La conferenza poi è entrata nel vivo con l'intervento della dott.ssa Luisa Belsito, che ha fatto chiarezza su ogni aspetto di questa particolare tipologia di donazione partita nel 1988: «Il sangue cordonale a trent'anni dal primo intervento su un paziente affetto da Anemia di Fanconi, ha salvato circa 20000 pazienti in tutto il mondo e donare è semplicissimo! Basta il consenso informato di entrambi i genitori e non ci sono rischi per la madre. Il sangue una volta donato viene analizzato e, se risulta essere negli standard richiesti (deve contenere almeno 1,5 mld di cellule staminali, ndr.) viene bancato. La brutta notizia è che solo il 3% di tutto il sangue donato viene effettivamente considerato idoneo, quella buona è che il restante 97% non viene buttato via, ma viene impiegato per la realizzazione di un gel piastrinico, un emo-componente topico che accelera la rigenerazione del tessuto cutaneo e osseo». Poi la dottoressa Belsito sottolinea quanto ADISCO stia riuscendo nell'impresa di sensibilizzare i cittadini: «La città di Corato è prima in Puglia per numero di sacche ematiche donate, 240. Questo a dimostrazione del fatto che l'associazione ADISCO si batta quotidianamente affinché più donne possibili siano sensibilizzate su questa tematica». Poi una precisazione giuridica: «Il sangue cordonale non si può conservare, bisogna bancarlo per legge. Ma se malauguratamente un consanguineo venga colpito da una malattia curabile con le cellule staminali, la legge consente di utilizzare quel sangue per curare il malato».
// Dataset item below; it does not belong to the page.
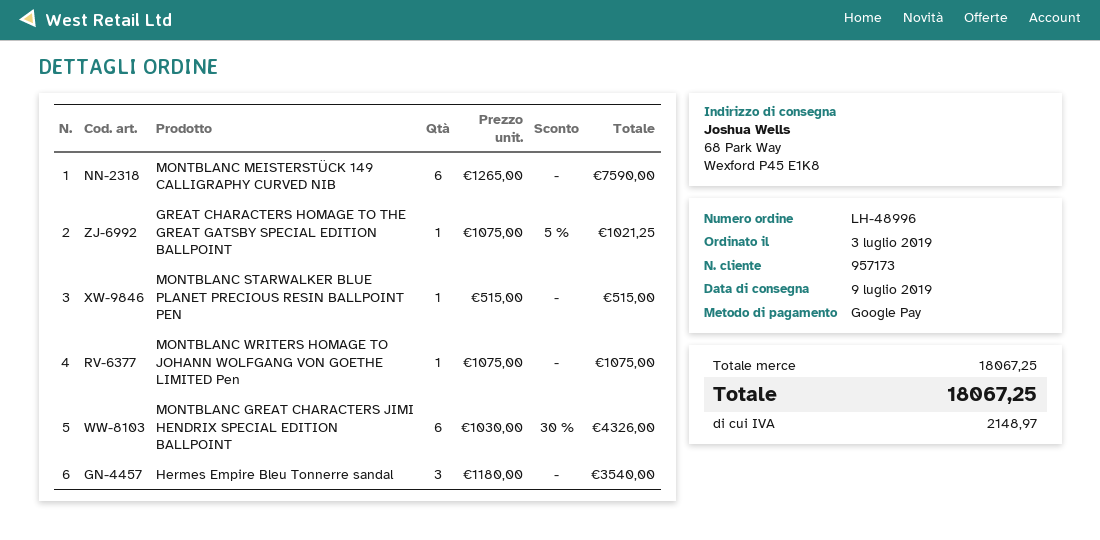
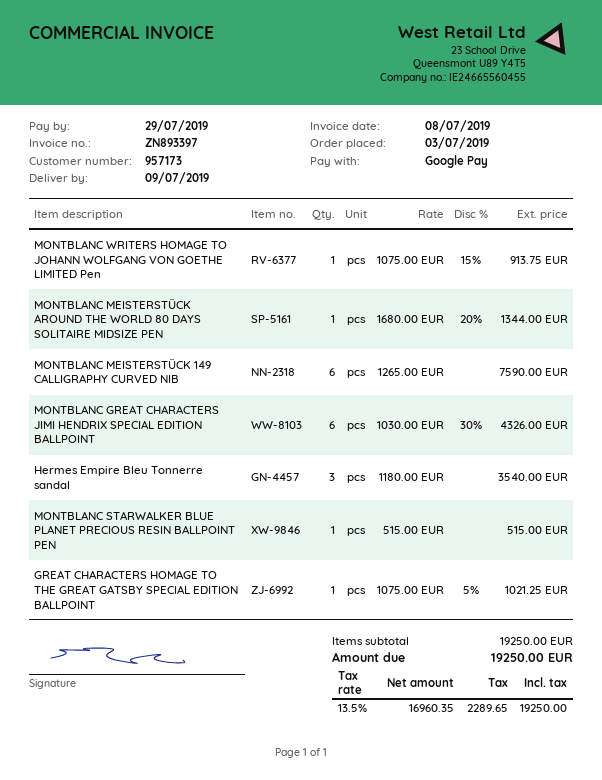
MONTBLANC WRITERS HOMAGE TO JOHANN WOLFGANG VON GOETHE LIMITED Pen: 1 x 1075.00 = 1075.00 -> 1 x 1075.00 - 15% = 913.75
MONTBLANC MEISTERSTÜCK AROUND THE WORLD 80 DAYS SOLITAIRE MIDSIZE PEN: none -> 1 x 1680.00 - 20% = 1344.00
subtotal: 18067.25 -> 19250.00
tax: 2148.97 -> 2289.65
total: 18067.25 -> 19250.00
«C'è molta disinformazione sulle cellule staminali - conclude la Belsito - malattie come l'infarto non sono curabili attraverso tali cellule, ma la ricerca è finanziata allo scopo di allargare il loro uso per curare più malattie possibili».

A concludere la giornata è stato il governatore Rotary del distretto 2120 dott. Donato Donnoli, che ha racchiuso la chiave di questo incontro in tre parole fondamentali: vita, dono e solidarietà.

"Some gifts are more than just a gift": così recita l'emozionale spot dei Grandi Magazzini Lewis. Alcuni doni sono molto di più di semplici doni. A volte basta davvero poco per fare del bene, a volte basta poco per regalare un sorriso, una speranza, un sogno, a chi lotta quotidianamente, a chi tenta di restare attaccato con le unghie e con i denti alla vita. La donazione del sangue cordonale è più di un dono, è un salvagente lanciato negl'impetuosi mari della malattia, per salvare qualcuno che probabilmente non conosceremo mai. Un gesto poetico, romantico, che racchiude l'essenza della vita stessa, che fa del bene a chi dona e a chi riceve. Un gesto che avrà benefici positivi a lungo termine anche sul neonato stesso, prima involontario co-autore di un afflato d'amore, poi essere umano e cittadino conscio che valori quali la solidarietà, l'altruismo e il donarsi al prossimo vadano ad arricchire e rendere unici coloro che li mettono in pratica.